» Data to examine:
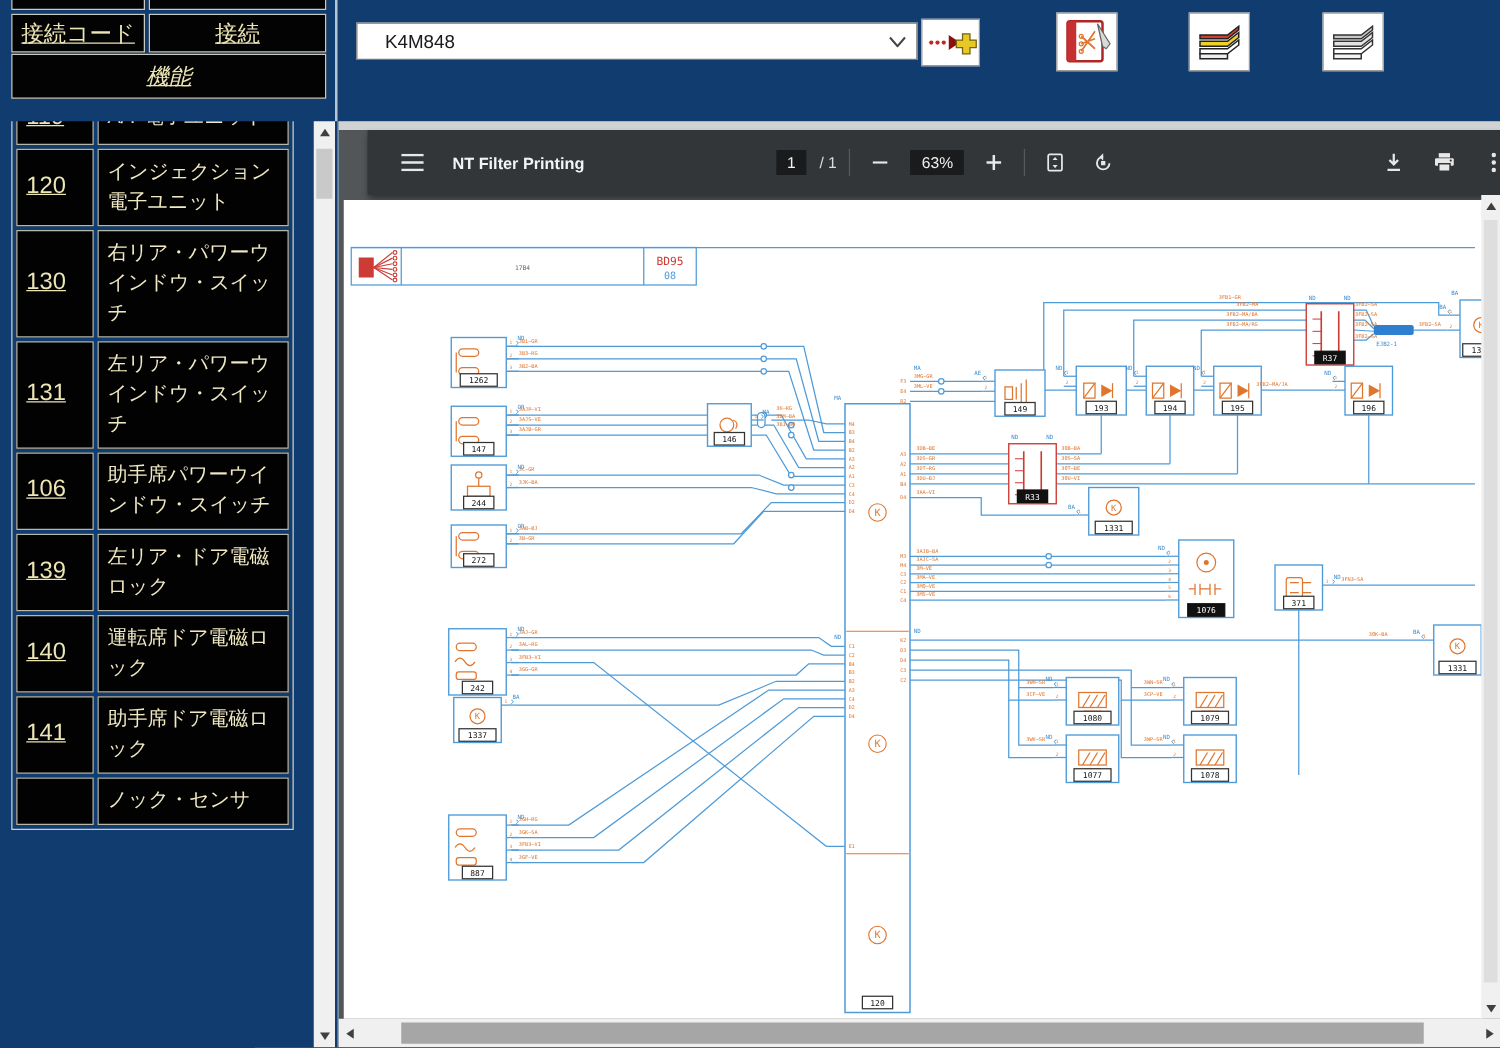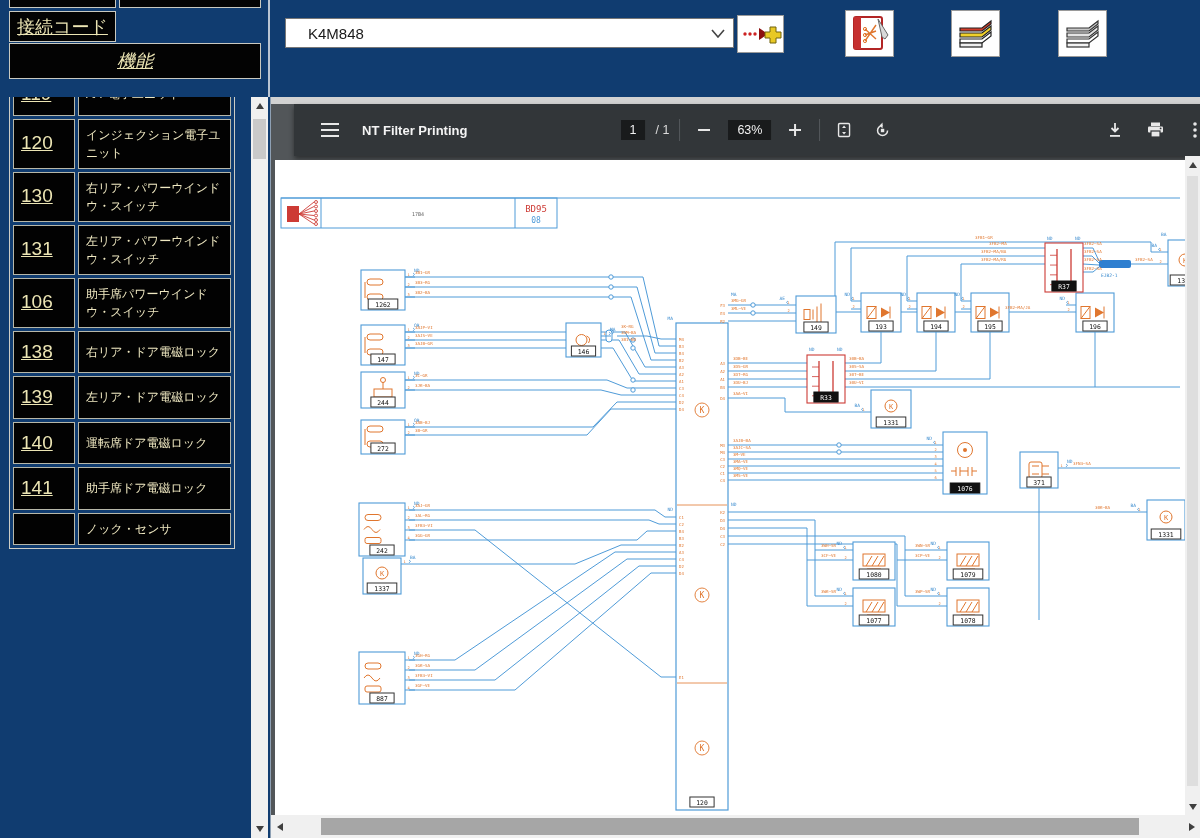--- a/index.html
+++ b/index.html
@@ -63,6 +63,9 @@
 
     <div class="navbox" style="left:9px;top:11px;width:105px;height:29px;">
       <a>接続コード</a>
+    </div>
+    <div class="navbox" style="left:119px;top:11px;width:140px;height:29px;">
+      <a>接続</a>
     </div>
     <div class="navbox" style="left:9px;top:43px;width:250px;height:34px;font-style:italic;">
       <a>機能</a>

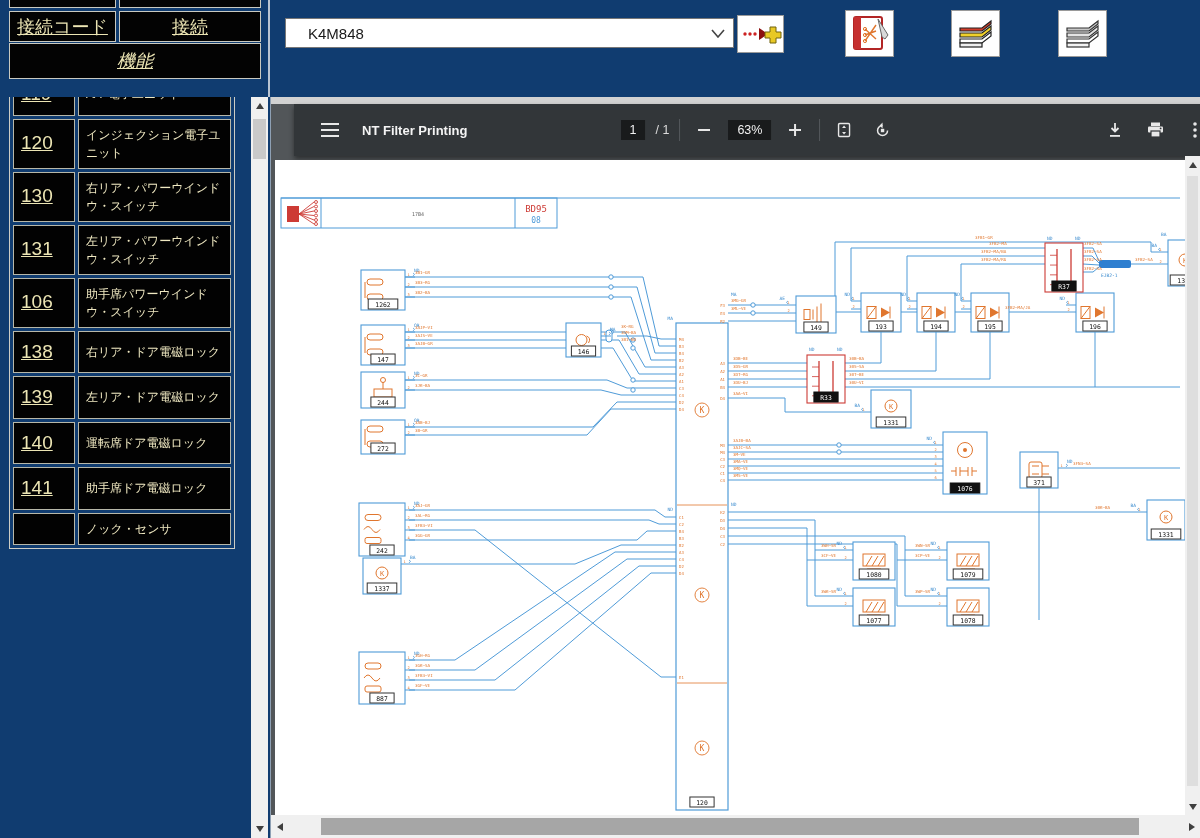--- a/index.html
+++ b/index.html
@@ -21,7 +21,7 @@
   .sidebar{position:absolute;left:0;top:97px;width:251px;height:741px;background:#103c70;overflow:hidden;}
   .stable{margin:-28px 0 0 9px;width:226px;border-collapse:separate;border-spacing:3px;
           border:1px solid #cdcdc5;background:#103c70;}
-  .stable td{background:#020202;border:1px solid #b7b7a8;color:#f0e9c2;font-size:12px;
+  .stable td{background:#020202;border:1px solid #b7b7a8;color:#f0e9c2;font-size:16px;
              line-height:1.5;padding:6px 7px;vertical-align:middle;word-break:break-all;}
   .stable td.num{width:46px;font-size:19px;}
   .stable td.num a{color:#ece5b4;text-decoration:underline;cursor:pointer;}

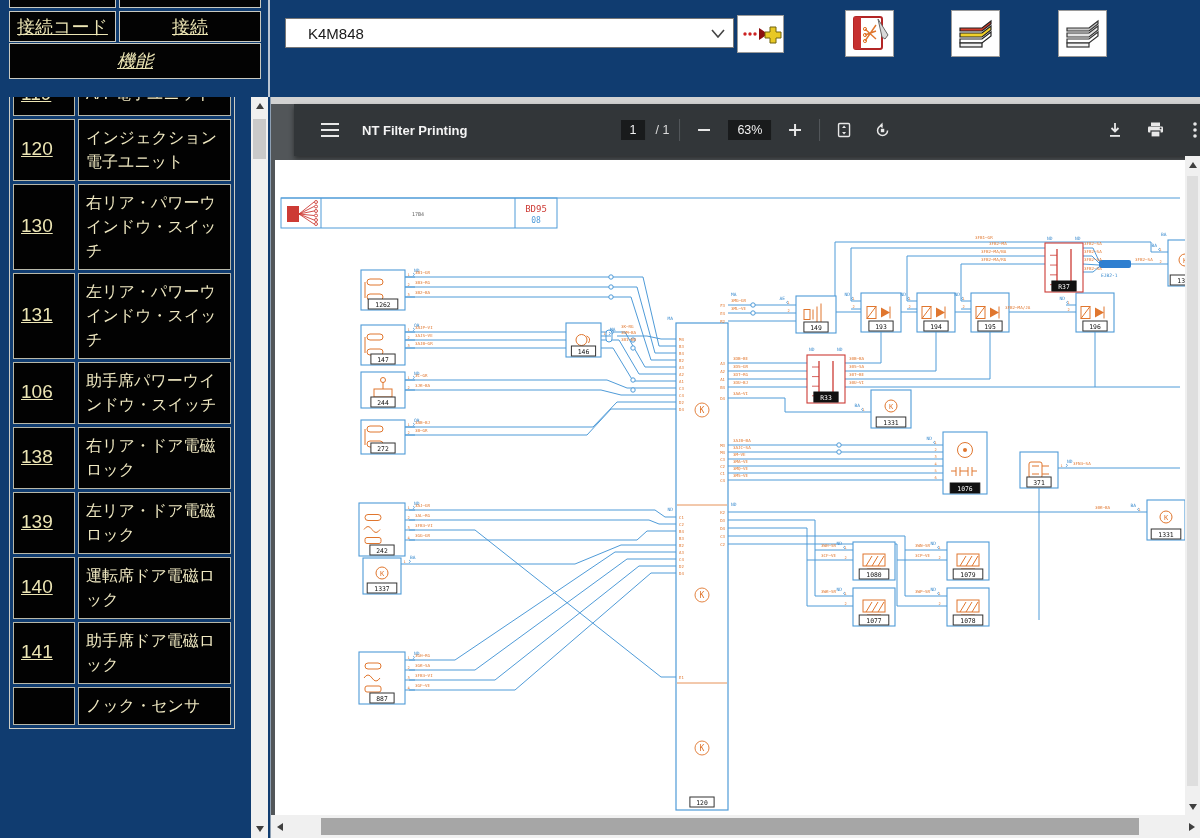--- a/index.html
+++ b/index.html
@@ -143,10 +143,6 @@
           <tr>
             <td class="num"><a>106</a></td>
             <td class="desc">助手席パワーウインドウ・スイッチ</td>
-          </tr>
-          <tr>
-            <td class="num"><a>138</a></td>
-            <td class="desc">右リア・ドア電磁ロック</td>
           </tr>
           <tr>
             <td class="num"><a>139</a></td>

» Problem details:
Find the string "border" in the listing and copy every line in which it occurs.

» Answer for this exercise:
   .stable{margin:-28px 0 0 9px;width:226px;border-collapse:separate;border-spacing:3px;
           border:1px solid #cdcdc5;background:#103c70;}
-  .stable td{background:#020202;border:1px solid #b7b7a8;color:#f0e9c2;font-size:12px;
+  .stable td{background:#020202;border:1px solid #b7b7a8;color:#f0e9c2;font-size:16px;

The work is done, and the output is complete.